An exact copy of all the data is needed, with every picture left out.

**Task input:**
_ _ _ _

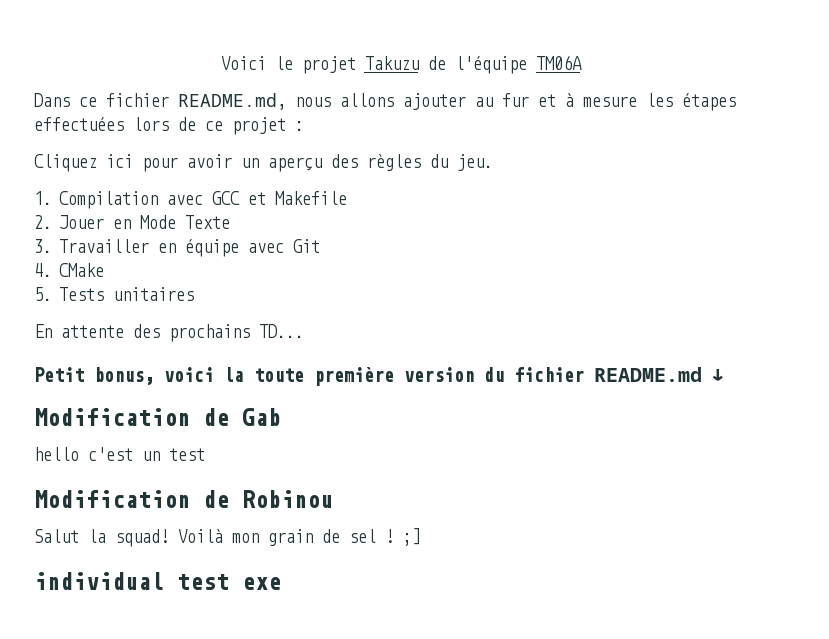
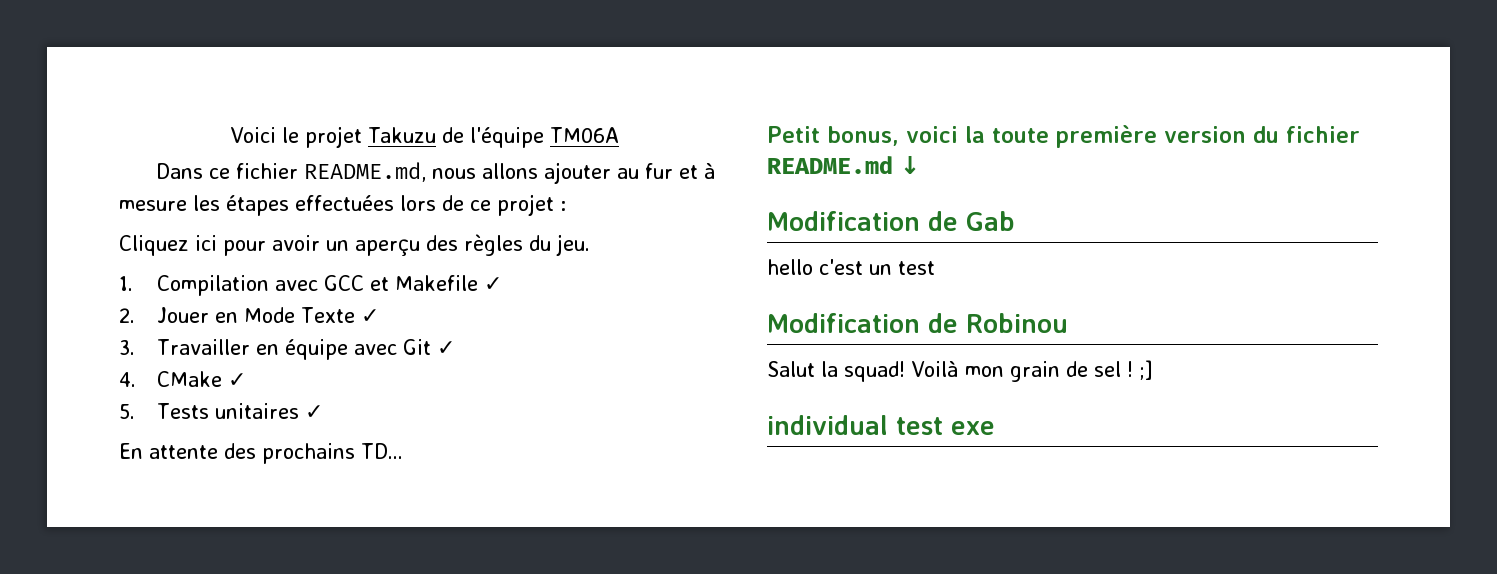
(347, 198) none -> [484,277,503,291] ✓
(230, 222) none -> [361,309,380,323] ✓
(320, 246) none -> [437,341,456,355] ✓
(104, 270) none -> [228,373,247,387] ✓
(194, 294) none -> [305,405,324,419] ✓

_ _ _ _

**Output for this task:**
(347, 198) none -> [484,277,503,291] ✓
(230, 222) none -> [361,309,380,323] ✓
(320, 246) none -> [437,341,456,355] ✓
(104, 270) none -> [228,373,247,387] ✓
(194, 294) none -> [305,405,324,419] ✓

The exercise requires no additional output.